#### Data records
======

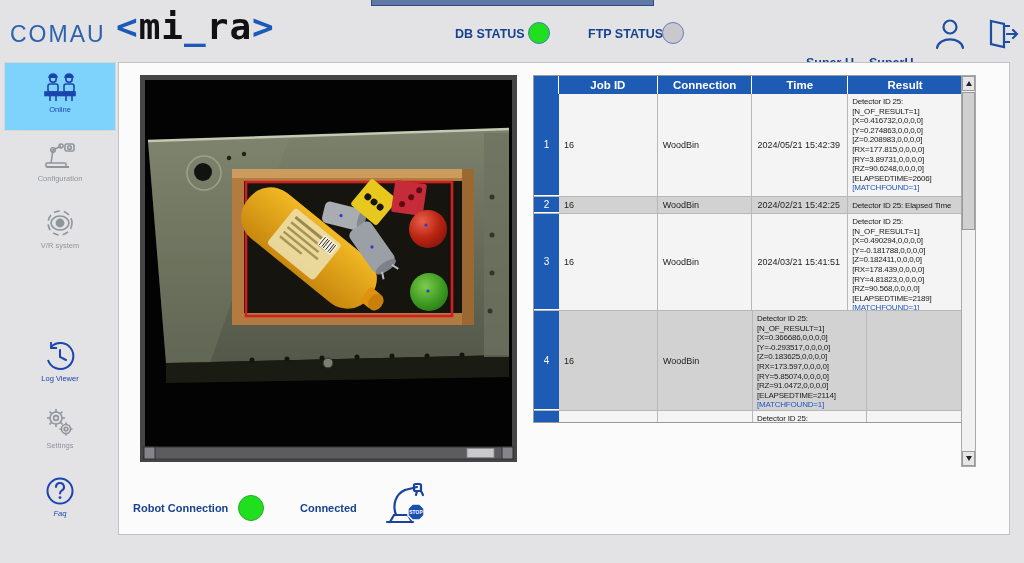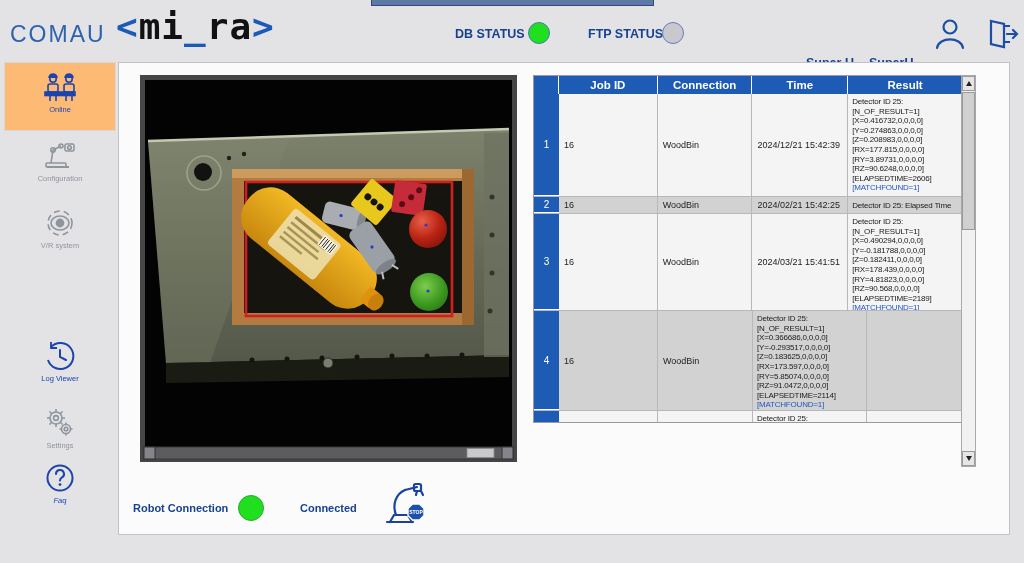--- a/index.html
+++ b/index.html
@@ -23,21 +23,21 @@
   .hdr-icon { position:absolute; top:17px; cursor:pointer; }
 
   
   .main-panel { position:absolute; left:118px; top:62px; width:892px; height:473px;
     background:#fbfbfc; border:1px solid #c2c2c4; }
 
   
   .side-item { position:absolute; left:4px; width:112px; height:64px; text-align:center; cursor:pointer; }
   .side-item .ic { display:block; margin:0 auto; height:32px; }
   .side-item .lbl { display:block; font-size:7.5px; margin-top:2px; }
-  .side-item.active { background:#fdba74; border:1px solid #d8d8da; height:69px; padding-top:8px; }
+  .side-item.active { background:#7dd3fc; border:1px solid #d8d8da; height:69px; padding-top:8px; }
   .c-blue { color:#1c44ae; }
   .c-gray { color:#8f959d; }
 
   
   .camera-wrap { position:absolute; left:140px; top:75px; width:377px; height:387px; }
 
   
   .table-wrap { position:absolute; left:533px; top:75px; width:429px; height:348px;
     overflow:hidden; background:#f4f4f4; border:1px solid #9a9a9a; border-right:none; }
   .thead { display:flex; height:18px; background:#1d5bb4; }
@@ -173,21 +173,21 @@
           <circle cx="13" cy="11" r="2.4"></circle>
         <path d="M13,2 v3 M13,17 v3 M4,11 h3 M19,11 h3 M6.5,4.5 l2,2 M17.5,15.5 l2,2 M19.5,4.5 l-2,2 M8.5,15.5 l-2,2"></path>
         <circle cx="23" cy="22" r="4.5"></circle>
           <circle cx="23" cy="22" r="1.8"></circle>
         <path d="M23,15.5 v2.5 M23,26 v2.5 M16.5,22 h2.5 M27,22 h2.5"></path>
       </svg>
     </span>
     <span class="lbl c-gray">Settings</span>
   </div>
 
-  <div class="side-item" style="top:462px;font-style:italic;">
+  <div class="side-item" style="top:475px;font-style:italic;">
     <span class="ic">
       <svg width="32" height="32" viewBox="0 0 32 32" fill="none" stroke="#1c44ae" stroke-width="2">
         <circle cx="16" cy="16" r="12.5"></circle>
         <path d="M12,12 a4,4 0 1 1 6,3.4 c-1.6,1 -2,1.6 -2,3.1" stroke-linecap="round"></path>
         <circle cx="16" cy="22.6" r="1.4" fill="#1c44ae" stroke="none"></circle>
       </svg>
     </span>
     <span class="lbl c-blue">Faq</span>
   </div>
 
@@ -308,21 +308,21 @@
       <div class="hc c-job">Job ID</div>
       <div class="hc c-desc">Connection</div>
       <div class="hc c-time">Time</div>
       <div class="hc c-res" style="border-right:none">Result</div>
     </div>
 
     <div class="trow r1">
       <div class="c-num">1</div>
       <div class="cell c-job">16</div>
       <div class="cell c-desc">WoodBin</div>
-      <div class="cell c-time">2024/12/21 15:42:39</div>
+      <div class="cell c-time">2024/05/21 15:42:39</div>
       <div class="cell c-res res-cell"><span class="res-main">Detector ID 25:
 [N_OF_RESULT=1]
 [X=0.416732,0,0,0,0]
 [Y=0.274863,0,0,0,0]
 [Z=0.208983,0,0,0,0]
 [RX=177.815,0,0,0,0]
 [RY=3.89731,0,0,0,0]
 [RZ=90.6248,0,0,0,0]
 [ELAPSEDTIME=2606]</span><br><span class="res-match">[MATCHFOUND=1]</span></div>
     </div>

======

#### What is needed
Report the number of lines of the listing above that hold the string "active", with no other text.

#### Task output
2